Taking different routes offer players meaningful choices that affect their progress in some way, even when they end up coming to the same event or challenge. Forks in paths are laid out in game worlds, sometimes knowingly taken, sometimes unknowingly – by turning left you battle with X, or by turning right, you meet character Y. Either way, the game’s designer has created these branches and interconnected outcomes with the game’s overall goal or narrative in mind.

It’s a bit like walking around a seemingly open-ended space, when in fact you’re walking through a series of interconnecting transparent tubes; you can see around you and you get a sense of space and openness (you feel like you can go where you like), but to progress in the game you have to follow the direction the transparent tube takes you. BTW, the more games you play the easier it is to spot where there is a fork in the road, a doorway to enter, a character to confront – you know it’s an illusion of freedom, but somehow it doesn’t affect the sense of agency you get from playing the game. It may not be open-ended but it certainly isn’t linear either.

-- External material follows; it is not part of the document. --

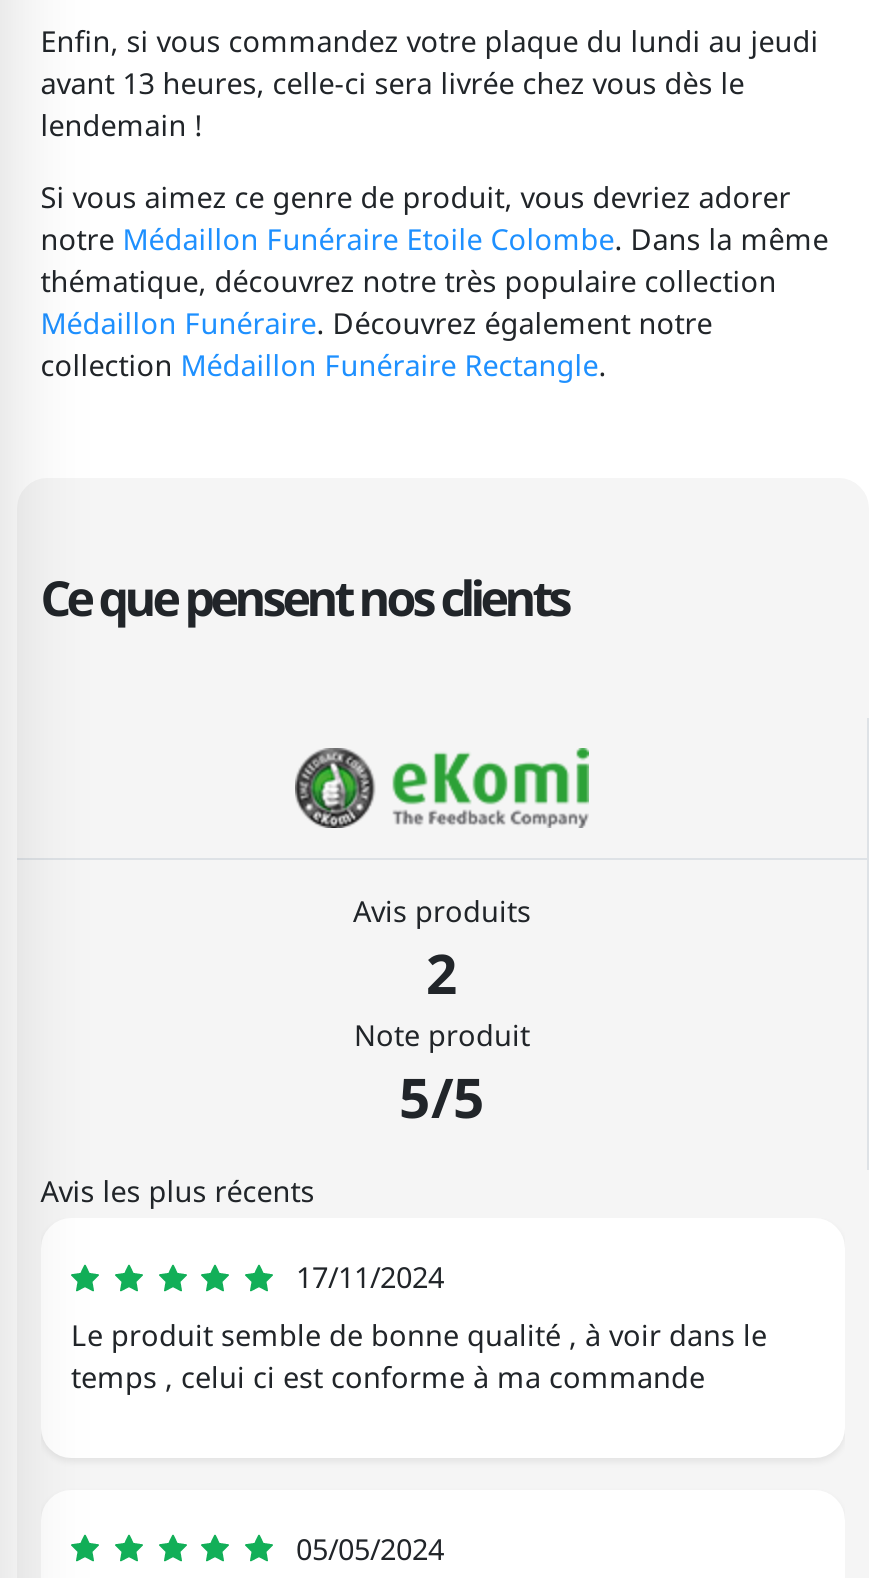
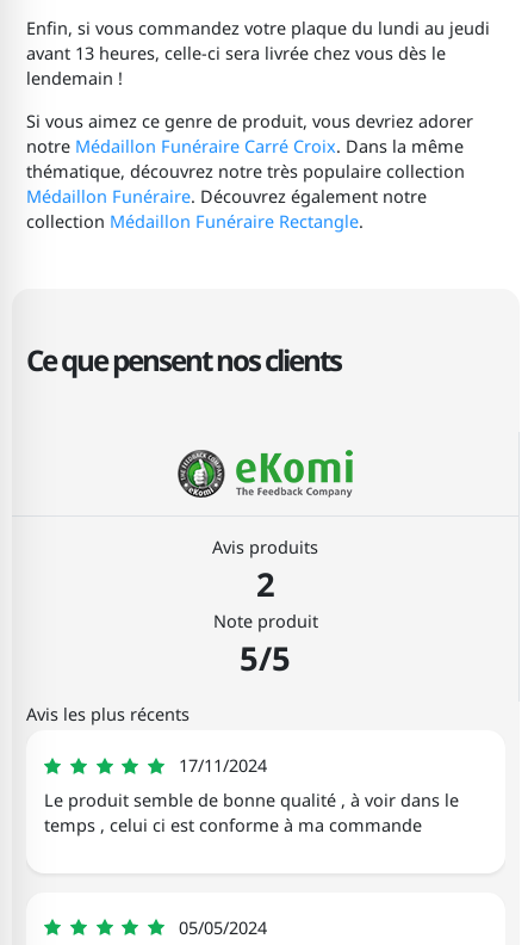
[41,220,829,258] notre Médaillon Funéraire Etoile Colombe. Dans la même -> [26,135,463,158] notre Médaillon Funéraire Carré Croix. Dans la même

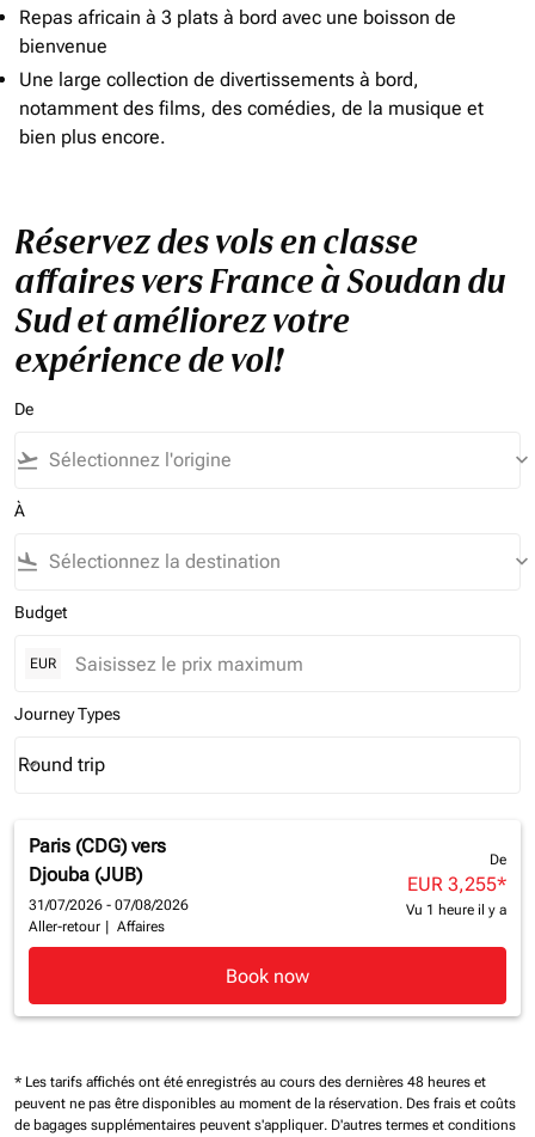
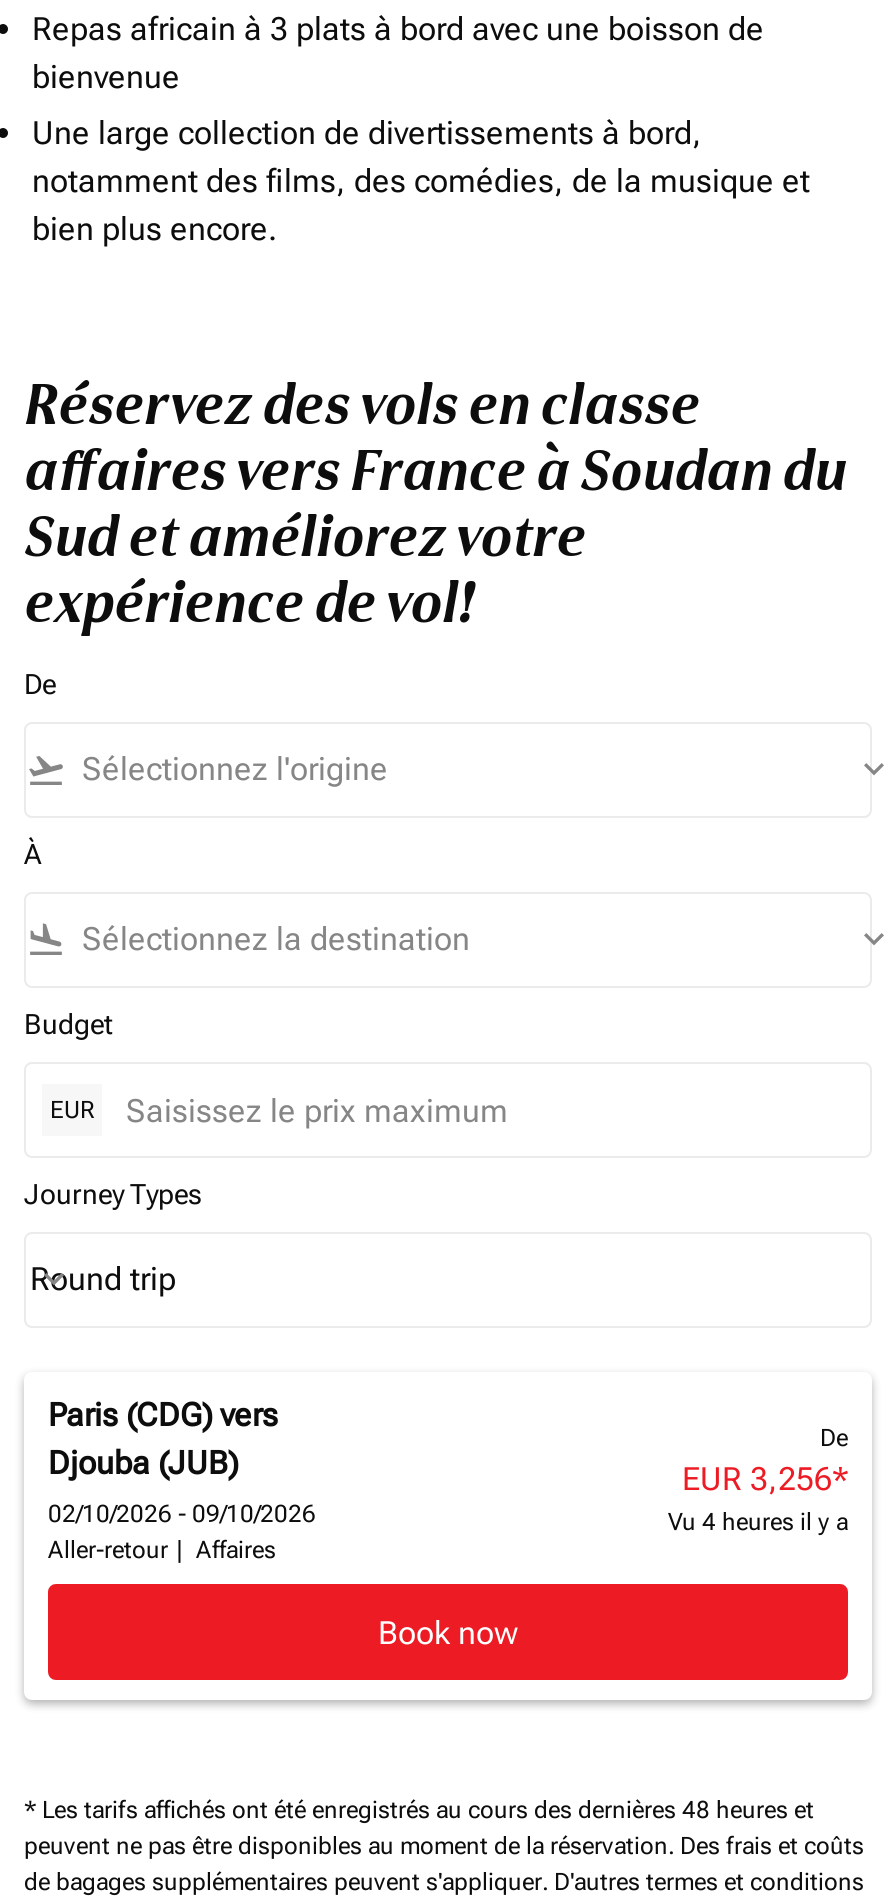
[407,873,506,896] EUR 3,255* -> [682,1461,848,1499] EUR 3,256*
[29,897,189,914] 31/07/2026 - 07/08/2026 -> [48,1501,316,1529] 02/10/2026 - 09/10/2026
[406,902,506,919] Vu 1 heure il y a -> [668,1509,848,1537] Vu 4 heures il y a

In game development terms, the branching that creates the illusion of freedom means the creation of content and experiences that many, if not most players will never see- rarely do players retrace their steps and replay, unless they have to.

Branching also creates the need for signs or clues that redirect the player back onto the primary game path. The game’s narrative or player’s purpose needs to progress and make sense, regardless of the order in which players may experience branches of the game.

This is, as you might expect, an expensive and time consuming development process. Hence the budgets and the development time that are synonymous with digital game development. But the ‘personalised’ experience that it creates for the player is what makes digital games so unique, and is something worth reflecting on in learning design.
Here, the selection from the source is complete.